## ABOUT THIS EXERCISE
Retype only the lines from the top of the records to the line with "- uv run python tests/evaluate_agent.py", including that line but none of the pictures.

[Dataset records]

══════════

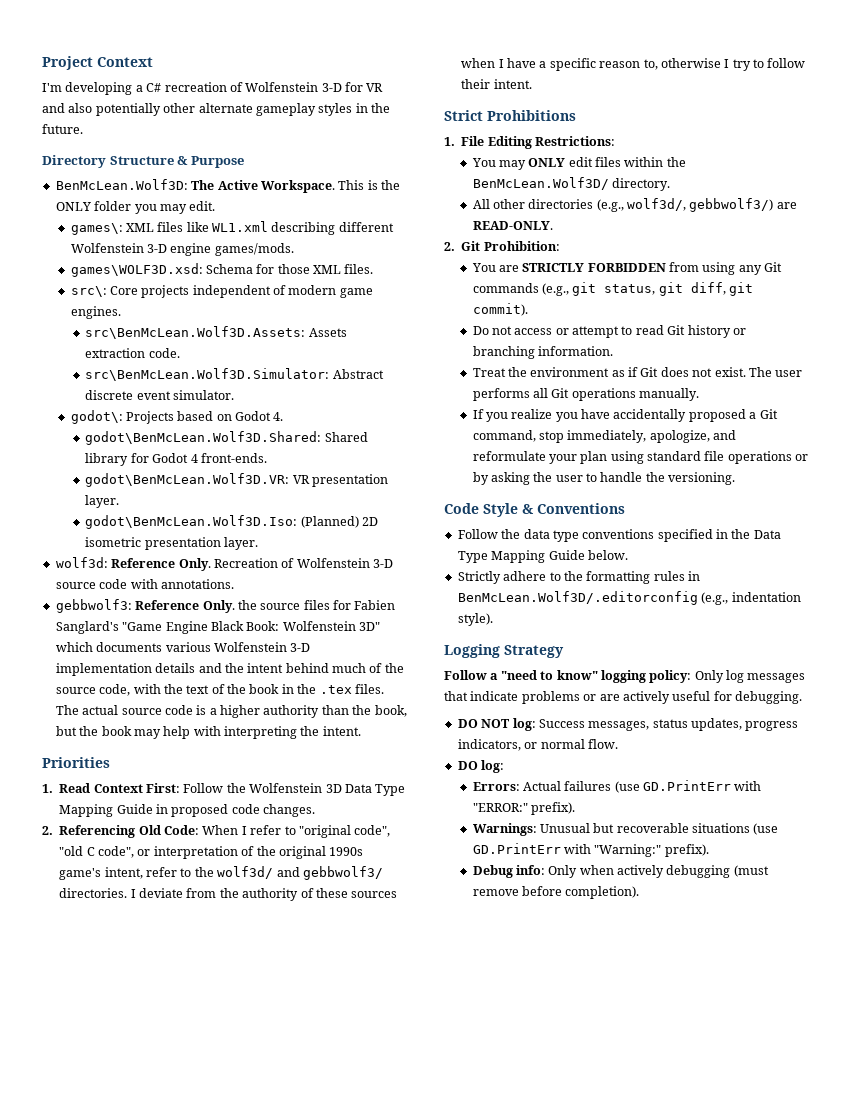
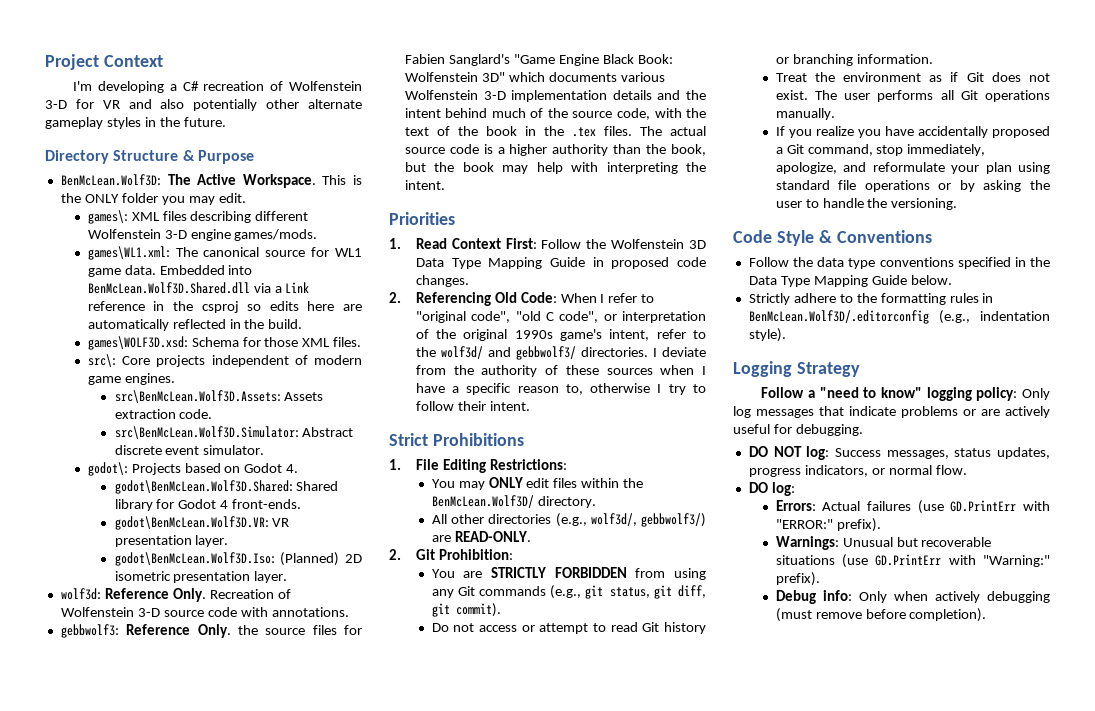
- games\: XML files like WL1.xml describing different Wolfenstein 3-D engine games/mods.
+ games\: XML files describing different Wolfenstein 3-D engine games/mods.
+ games\WL1.xml: The canonical source for WL1 game data. Embedded into BenMcLean.Wolf3D.Shared.dll via a Link reference in the csproj so edits here are automatically reflected in the build.

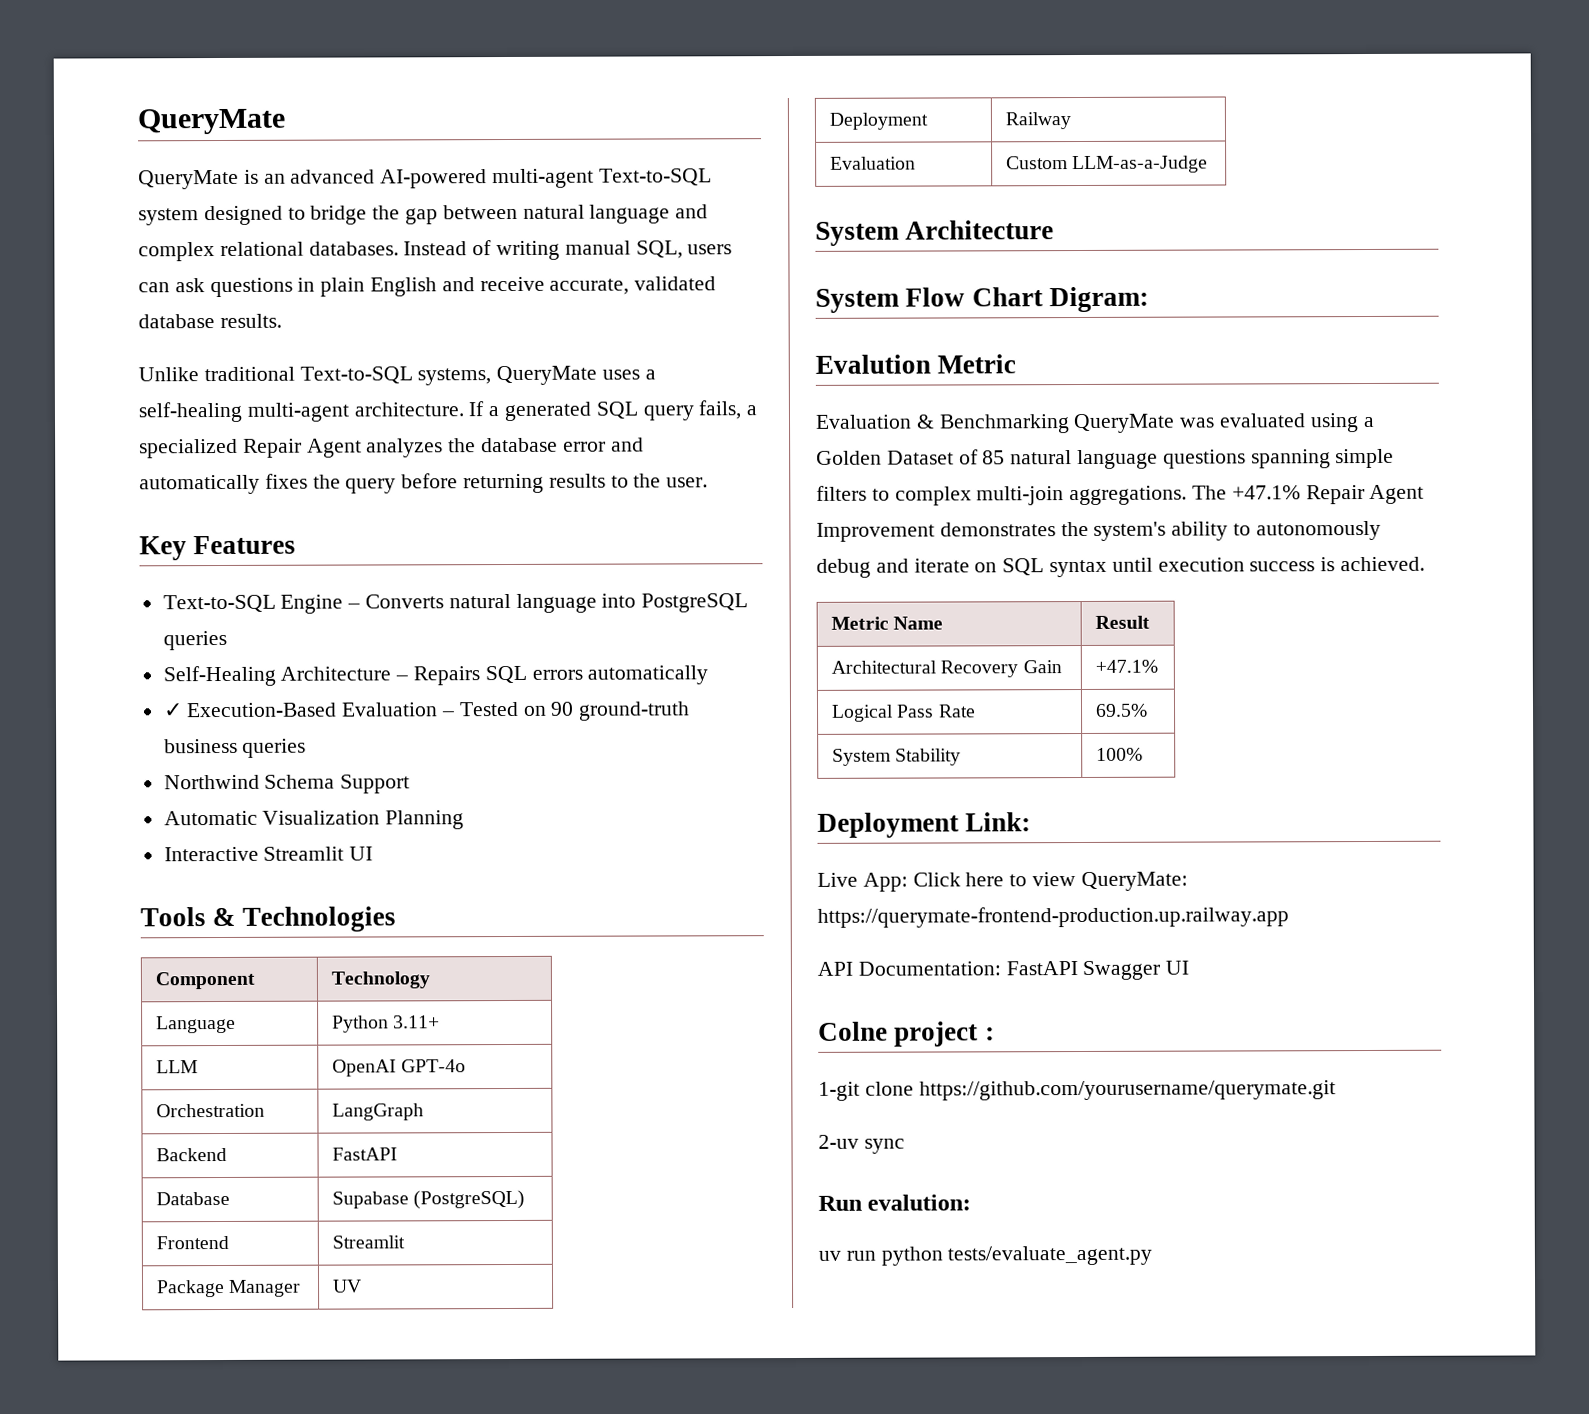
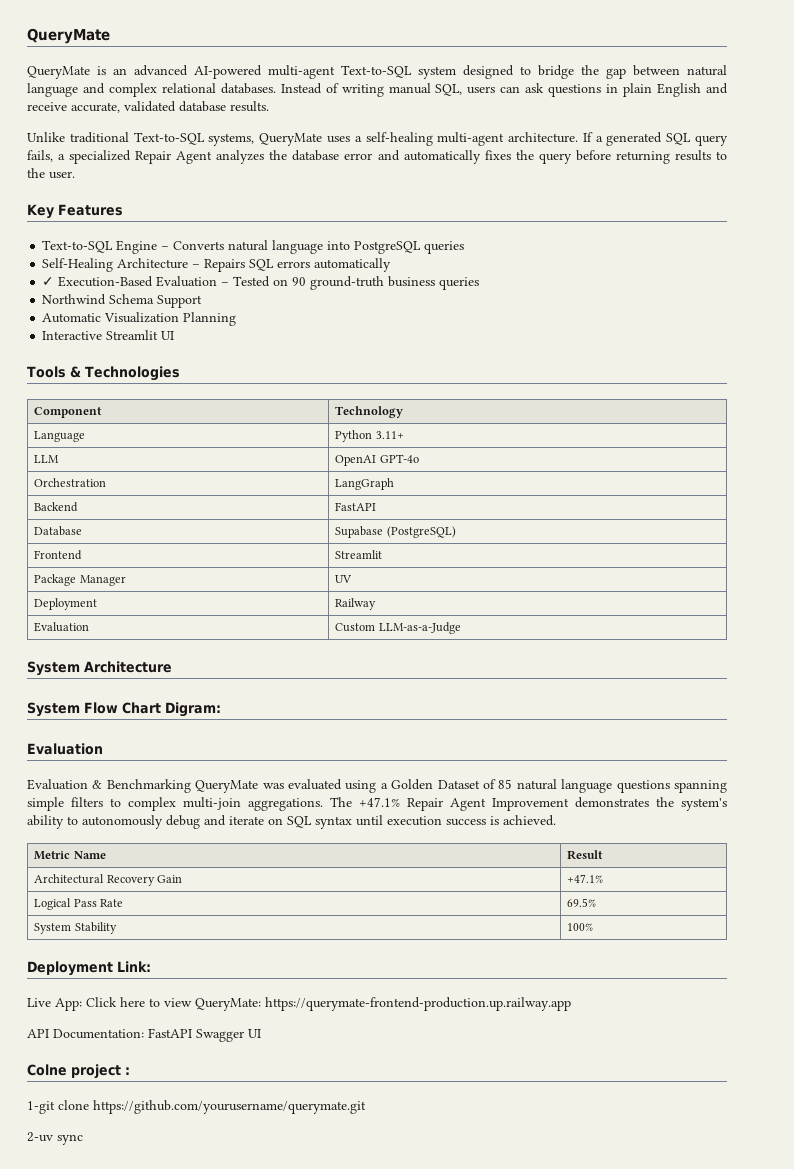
  System Flow Chart Digram:
- Evalution Metric
+ Evaluation
- Run evalution:
- uv run python tests/evaluate_agent.py

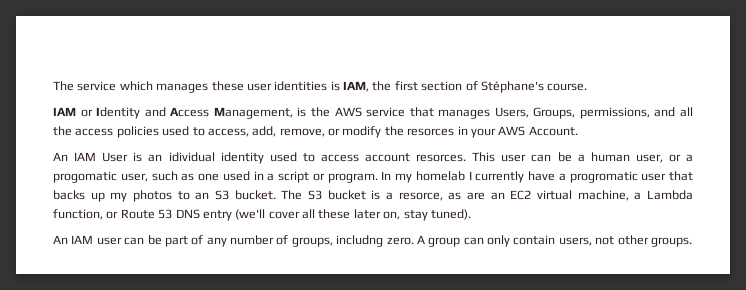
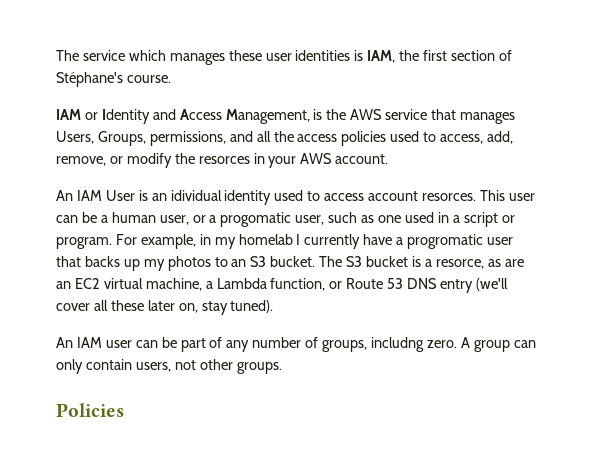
- IAM or Identity and Access Management, is the AWS service that manages Users, Groups, permissions, and all the access policies used to access, add, remove, or modify the resorces in your AWS Account.
+ IAM or Identity and Access Management, is the AWS service that manages Users, Groups, permissions, and all the access policies used to access, add, remove, or modify the resorces in your AWS account.
- In my homelab I currently have a progromatic user that backs up my photos to an S3 bucket.
+ For example, in my homelab I currently have a progromatic user that backs up my photos to an S3 bucket.
+ Policies

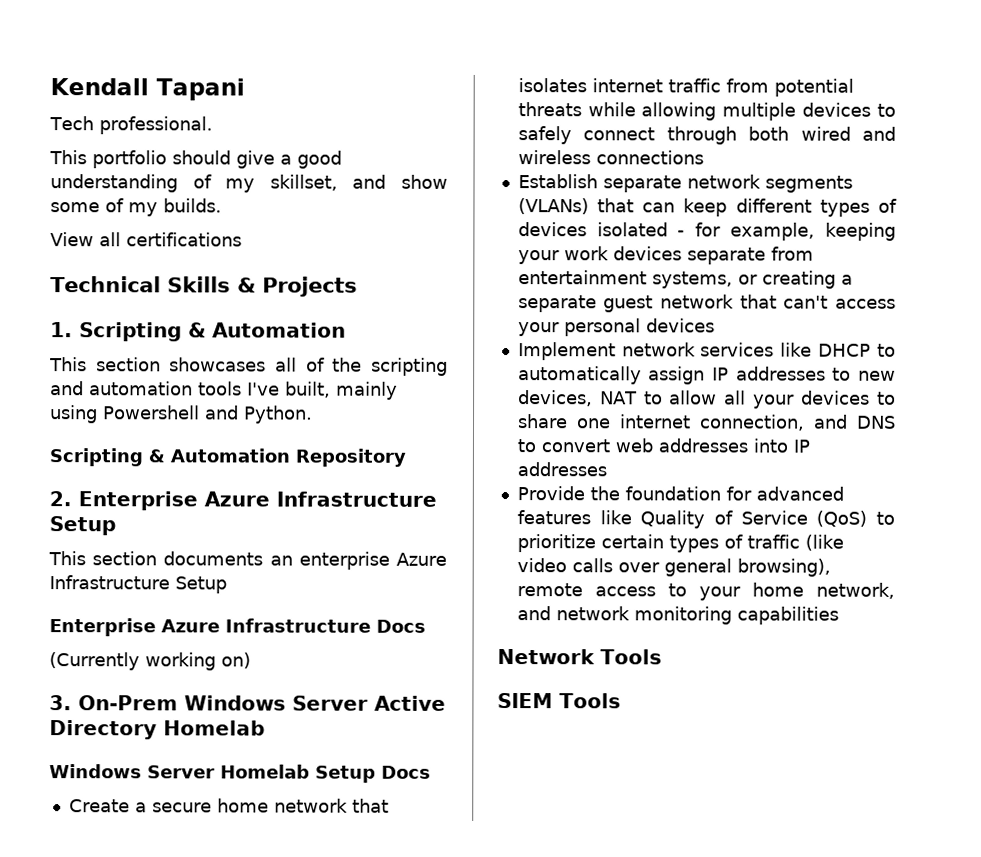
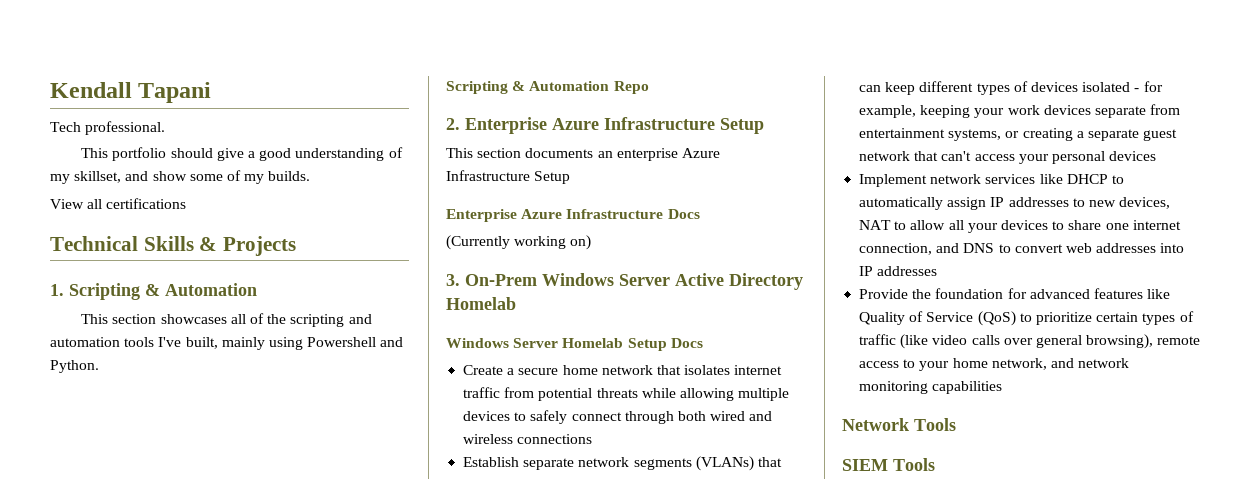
- Scripting & Automation Repository
+ Scripting & Automation Repo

══════════

## EXERCISE ANSWER
- games\: XML files like WL1.xml describing different Wolfenstein 3-D engine games/mods.
+ games\: XML files describing different Wolfenstein 3-D engine games/mods.
+ games\WL1.xml: The canonical source for WL1 game data. Embedded into BenMcLean.Wolf3D.Shared.dll via a Link reference in the csproj so edits here are automatically reflected in the build.

  System Flow Chart Digram:
- Evalution Metric
+ Evaluation
- Run evalution:
- uv run python tests/evaluate_agent.py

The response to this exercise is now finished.